Vi è poi un punto finale che mi sembra opportuno portare all’attenzione. Ritengo che sia presente, anche nei movimenti antinucleari, l’illusione per cui, una volta che anche le potenze nucleari accettassero finalmente di eliminare queste armi, questo potrebbe avvenire pressoché immediatamente.

Si tratta di un’idea ingenua. L’auspicabile processo di eliminazione delle armi nucleari richiederà comunque un lungo e complesso negoziato per concordare le condizioni, il processo, le verifiche. Dopo il quale le riduzioni dovranno necessariamente essere progressive, esattamente bilanciate, nonché controllate dagli altri Stati, per evitare ad esempio che uno Stato proceda più rapidamente di altri, trovandosi così in condizione di inferiorità e vulnerabilità.

Su questo rinvio a un recente articolo scritto con Elio Pagani.

Quando nel 2017 il TPAN venne approvato all’ONU io ricordai il famoso adagio “Datemi un punto d’appoggio e solleverò il mondo”: ora il punto d’appoggio lo abbiamo, ma “eliminare le armi nucleari” sarà ancora tutto in salita!

Note:

1) Il testo completo si trova per esempio qui.
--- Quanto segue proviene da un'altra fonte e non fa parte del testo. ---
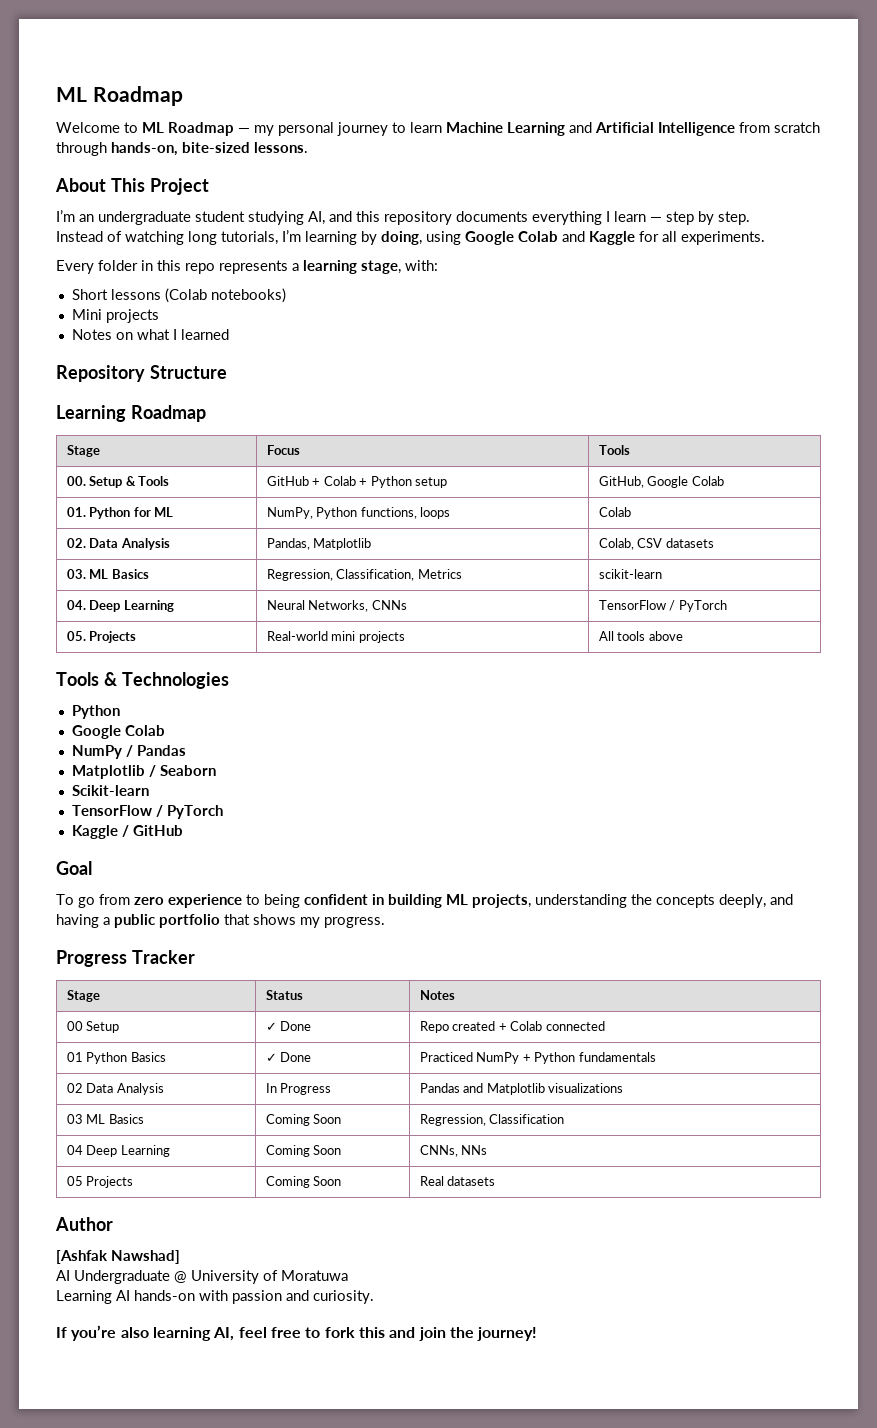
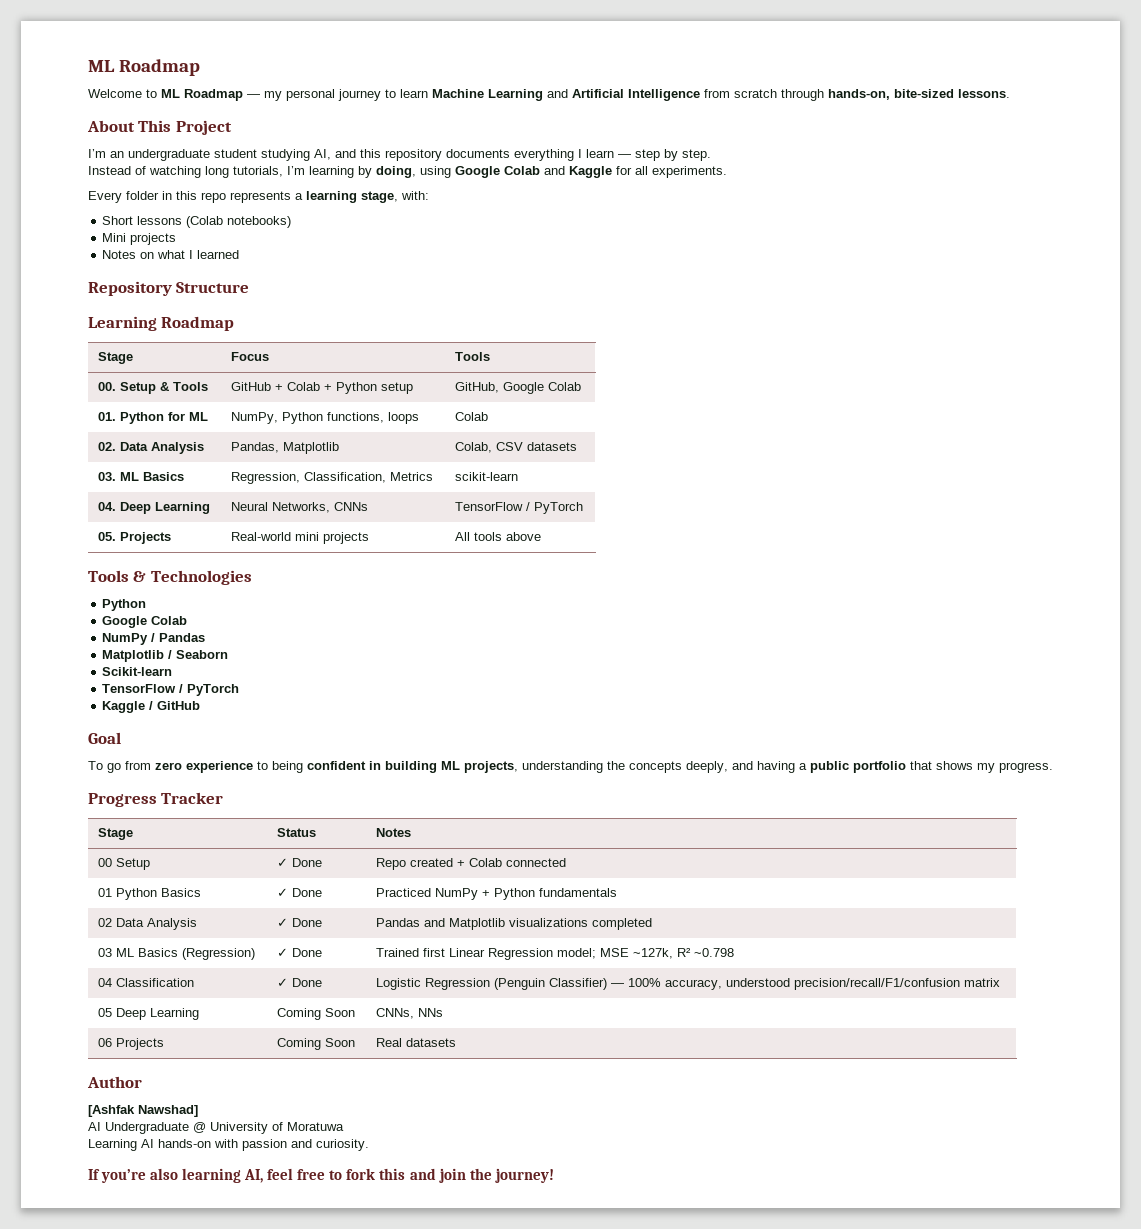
- 02 Data Analysis | In Progress | Pandas and Matplotlib visualizations
+ 02 Data Analysis | ✓ Done | Pandas and Matplotlib visualizations completed
- 03 ML Basics | Coming Soon | Regression, Classification
- 04 Deep Learning | Coming Soon | CNNs, NNs
+ 03 ML Basics (Regression) | ✓ Done | Trained first Linear Regression model; MSE ~127k, R² ~0.798
+ 04 Classification | ✓ Done | Logistic Regression (Penguin Classifier) — 100% accuracy, understood precision/recall/F1/confusion matrix
+ 05 Deep Learning | Coming Soon | CNNs, NNs
- 05 Projects | Coming Soon | Real datasets
+ 06 Projects | Coming Soon | Real datasets

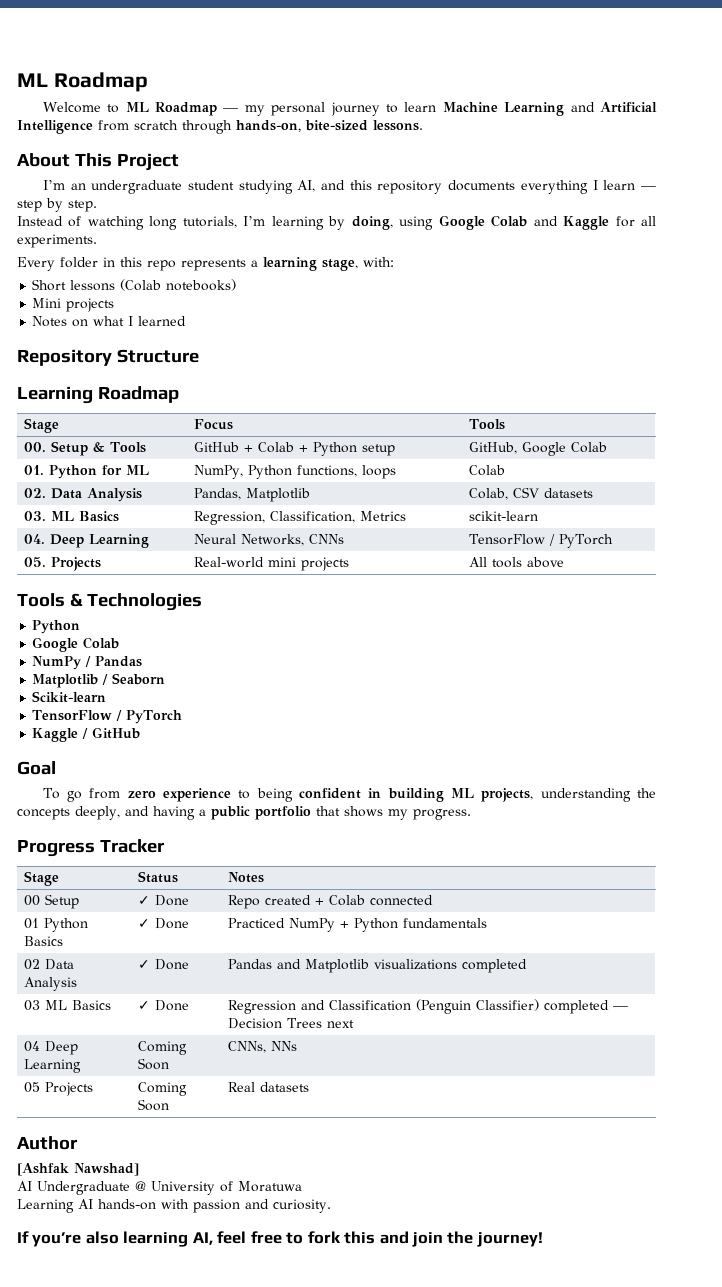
- 03 ML Basics (Regression) | ✓ Done | Trained first Linear Regression model; MSE ~127k, R² ~0.798
- 04 Classification | ✓ Done | Logistic Regression (Penguin Classifier) — 100% accuracy, understood precision/recall/F1/confusion matrix
- 05 Deep Learning | Coming Soon | CNNs, NNs
+ 03 ML Basics | ✓ Done | Regression and Classification (Penguin Classifier) completed — Decision Trees next
+ 04 Deep Learning | Coming Soon | CNNs, NNs
- 06 Projects | Coming Soon | Real datasets
+ 05 Projects | Coming Soon | Real datasets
Testualmente il TPWN obbliga ogni Stato che vi aderisca a « non: (a) Sviluppare, testare, produrre, produrre, oppure acquisire, possedere o possedere riserve di armi nucleari o altri dispositivi esplosivi nucleari; (b) Trasferire a qualsiasi destinatario qualunque arma nucleare o altri dispositivi esplosivi nucleari o il controllo su tali armi o dispositivi esplosivi, direttamente o indirettamente; (c) Ricevere il trasferimento o il controllo delle armi nucleari o di altri dispositivi esplosivi nucleari, direttamente o indirettamente; (d) Utilizzare o minacciare l’uso di armi nucleari o di altri dispositivi esplosivi nucleari; (e) Assistere, incoraggiare o indurre, in qualsiasi modo, qualcuno ad impegnarsi in una qualsiasi attività che sia vietata a uno Stato Parte del presente Trattato; (f) Ricercare o ricevere assistenza, in qualsiasi modo, da chiunque per commettere qualsiasi attività che sia vietata a uno Stato Parte del presente Trattato; (g) Consentire qualsiasi dislocazione, installazione o diffusione di armi nucleari o di altri dispositivi esplosivi nucleari sul proprio territorio o in qualsiasi luogo sotto la propria giurisdizione o controllo. »

2) A. Pascolini, “Un anno dal bando delle armi nucleari: un trattato peculiare”, Il Bo-Live, 7 luglio 2018.

3) Per le osservazioni che seguono sono debitore di alcune mail scambiate con Luigi Mosca.